# Specific 3D Printers, Scanners, & Hardware > RepRap Format Printer Forum > Geeetech Forum >  Geeetech quality issues and fixes

## Sabbath

Geeetech quality issues and fixes thread. Hopefully this thread will become useful enought to be stickied.

Please post in this thread if you have either come across a quality issue or have a fix for one. Dont forget to state the model. I'll start;

Prusa i3 M201
-Bent threaded rods: Seems to be common. Make sure you check them before assembly. You can sight along, looking from one end. I rolled one on horizontal piece of glass/mirror and this was easier for me to see the bend. A little flexing by hand improved straightness, to what i think will be ok. I believe others have requested and been given replacements.
-Threaded nuts too tight: I've ran a 8x1.25 tap through the threaded nuts and it removed a little material, so the nuts may be a bit too tight. FWIW I ran a die down the threaded rods and they were fine.
-Power supply failed: This happened on the fourth power up. They originally said they would charge me for a replacement, but then sent a replacement at their expense when I pushed back.
-Filament feed tubing difficult to bottom out in the extruder. Just something to watch. They get caught about 5mm from the base so you think you've got them all the way in, but then have extruder blocking issues.
-Default setting for mixed 96/4 - IMO it should be 50/50 to start. Fixed via the LCD + control
-Default setting for one of the axis (IIRC X) was set to false, so it moves in the reverse direction. Other two axes move correctly and are set to true... Fixed in LCD setup.
From Admin Roxy: "Geeetech does not adjust their stepstick to produce the correct amount of drive current for the stepper motors. Before you do anything else, you may want to check what the reference voltage on the step stick is. (You may want to crank it up some.) "

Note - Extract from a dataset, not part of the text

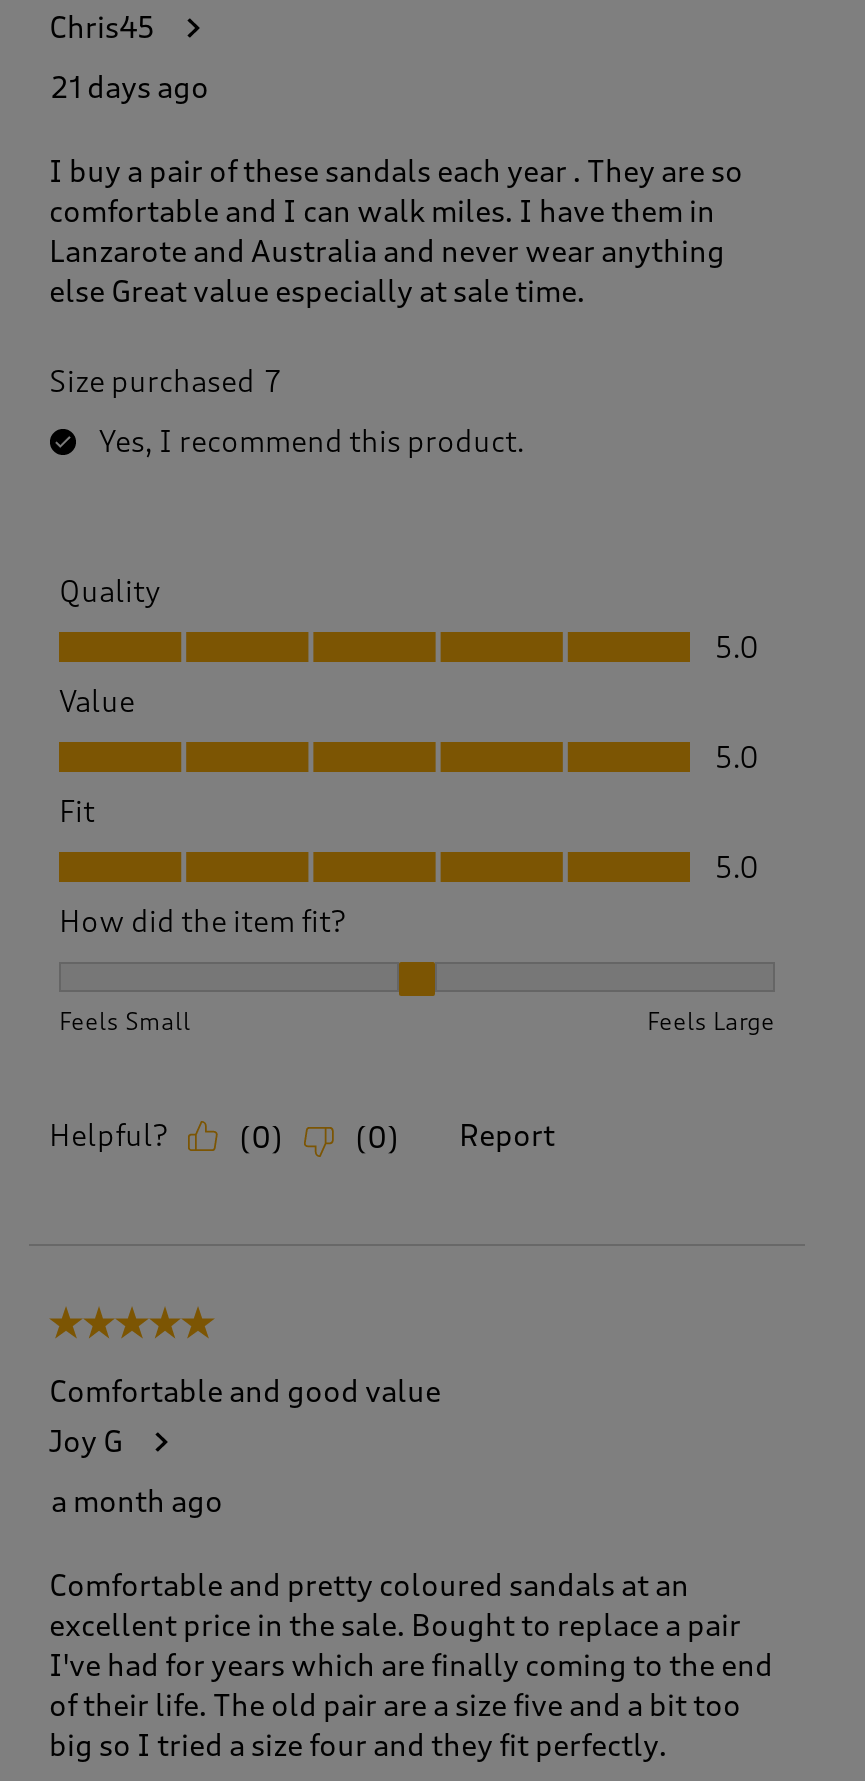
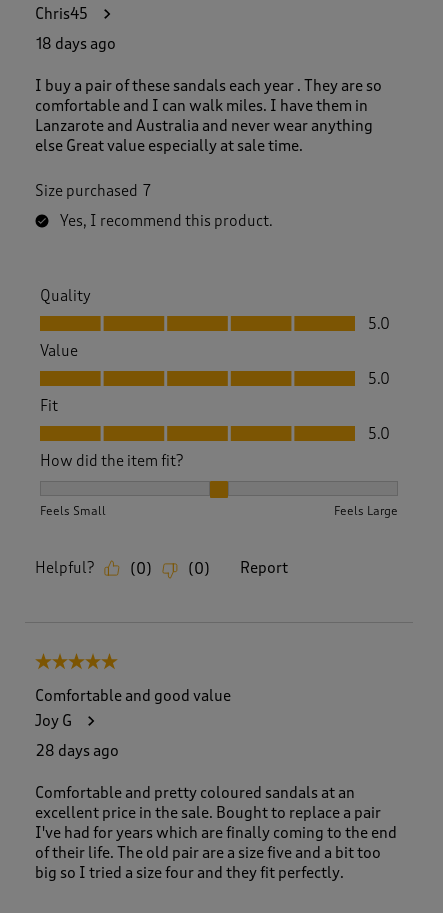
[51,70,209,106] 21 days ago -> [36,35,116,53] 18 days ago
[51,1483,223,1519] a month ago -> [36,742,119,760] 28 days ago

Prusa i3 M201 Documentation issues
-No suggestion to lubricate all the sliding surfaces (straight and threaded rods)
-No suggestion to run the threaded nuts all the way down the threaded rods to check for binding
-No suggestion to use a level to set frame, X axis rods and heated base as a starting point

----------


## Sabbath

Another Issue: extruders do not grip the filament well enough, resulting in low density, poor quality print. There is no tension adjustment on the extruders that coming with the M201, so they're not fit for purpose. In the short term I have increased the spring force by forcing the spring coils further apart with a horizontal screw or two, which is a horrible hack, but at least the prints are ok. If i persist with this printer i'll replace with extruder filament drives with something better. The extruder motors seem ok.

----------